Preparing the Next Generation of Engineers

A visit to SCE’s GridTech Labs helps new engineering students prep for the rigors of college.
Nov 20, 2018 5:20 PM ET

Civil engineering student Kathleen Sagun felt a bit scared going into her freshman year at California State University, Long Beach’s College of Engineering. So, a recent visit to Southern California Edison’s GridTech Labs to meet engineering interns and tour the lab gave her some helpful direction.

Kathleen and 59 fellow students are part of the Beach Engineering Student Success Team at the college. BESST, a recipient of an SCE STEM (science, technology, engineering or math) grant, provides incoming engineering students — particularly first-generation and underrepresented students — with a one-week orientation program that helps them meet academic challenges while building a support community.

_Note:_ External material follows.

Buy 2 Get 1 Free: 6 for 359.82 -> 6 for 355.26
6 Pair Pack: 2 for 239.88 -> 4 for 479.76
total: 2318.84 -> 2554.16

At GridTech Labs, the students were part of a Q&A session with SCE engineering interns. These interns, students themselves, shared what it is like to be a new engineering student, to have a prestigious internship and to see the end of their studies in sight.   

“It was very helpful to have a first-person experience in an actual workplace with engineers,” said BESST student Melissa Gaines. “It opened my eyes to the workplace.”  

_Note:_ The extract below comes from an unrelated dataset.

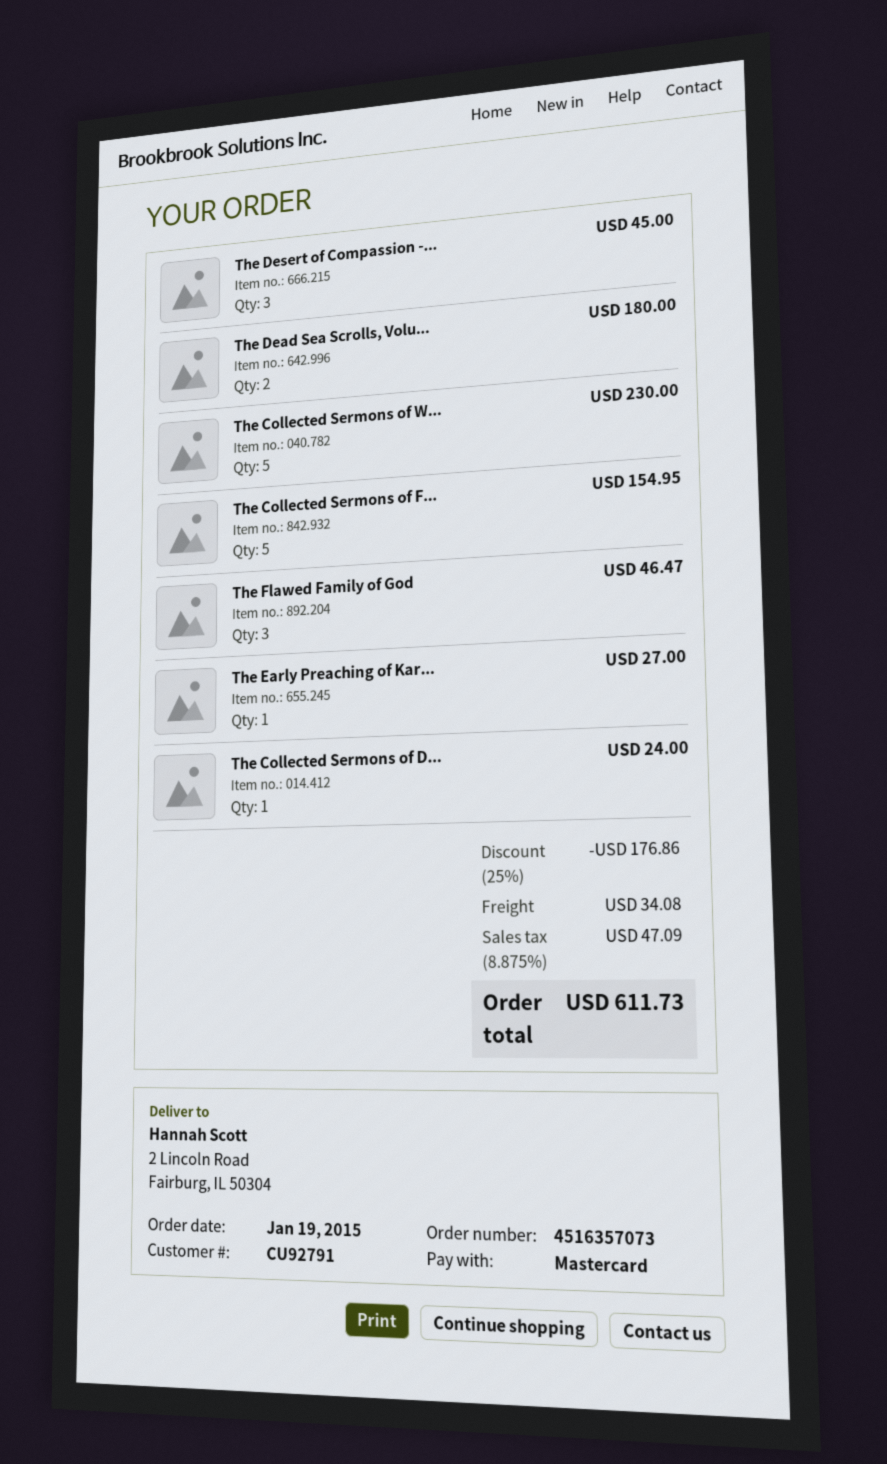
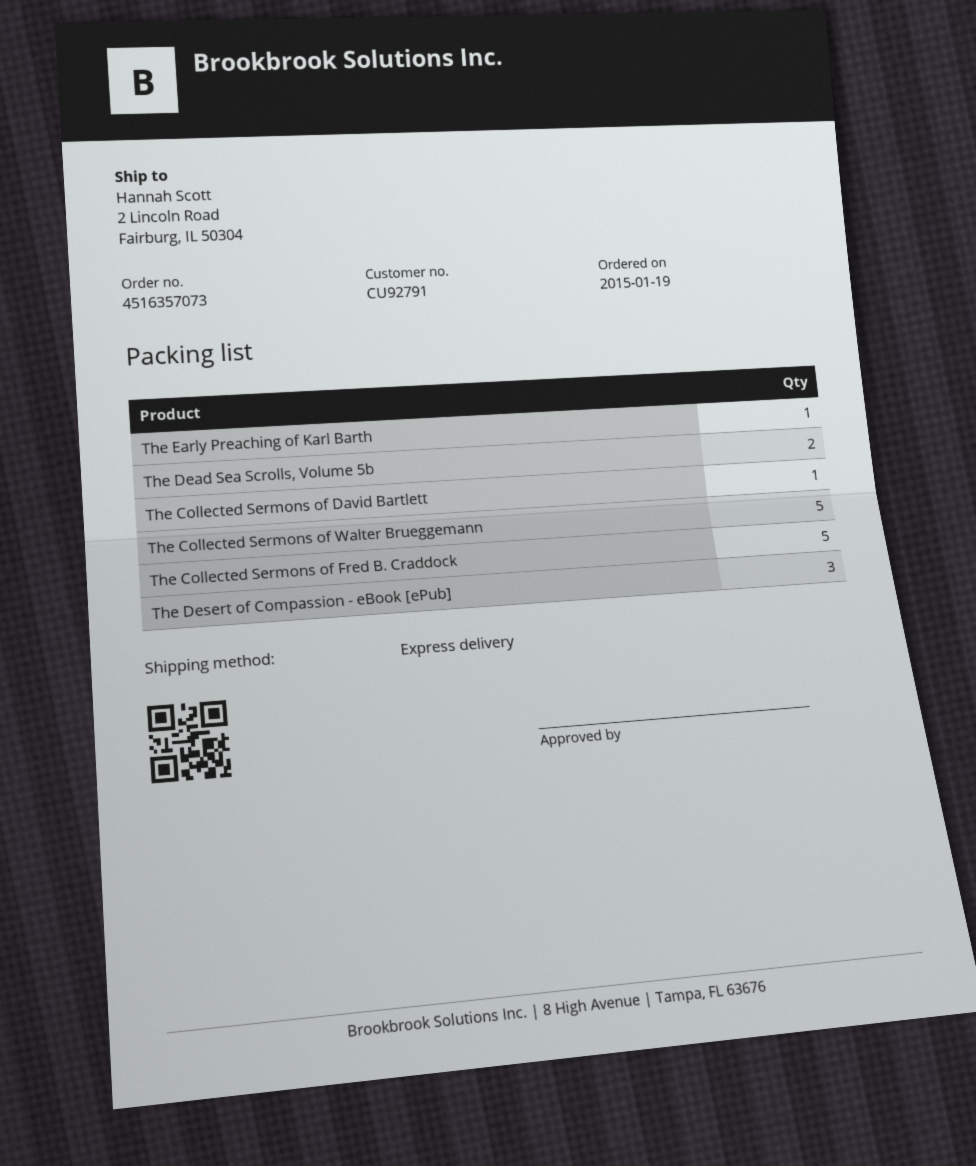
The Flawed Family of God: 3 -> none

A recurring theme was how difficult, yet rewarding, the process of learning engineering can be.

“You put your head down and keep going through it and you keep failing,” said engineering intern Jordan Rickards, a senior at California Baptist University. “And you fail again and again and again and then you get through it and move on to the next.”

Intern Nikki Gmerek, a fifth-year student in electrical engineering at Cal Poly, San Luis Obispo, talked about failing a semester her freshman year, and about applying to 43 internships before she got her internship at SCE.

“Rejection can be hard to handle, but [Nikki] was able to get a good internship. This was inspiring for me,” said Melissa.

The students also toured the GridTech Labs and learned about the huge modeling computers that help research engineers understand how to modernize the grid to integrate renewable energy.  

SCE engineer Renee Cinar, who organized the event, is one of many engineers who started at the company as an intern.  

“I know firsthand how hard it is to bridge that gap when none of your family members or people that you know around you can provide you advice or mentoring,” she said. “The direction I received from my parents was ‘you need to get a job when you graduate from high school because we can’t support you.’ Others stepped in to mentor me, so I am delighted to be able to pay it forward”

See SCE engineering internships and jobs for more information.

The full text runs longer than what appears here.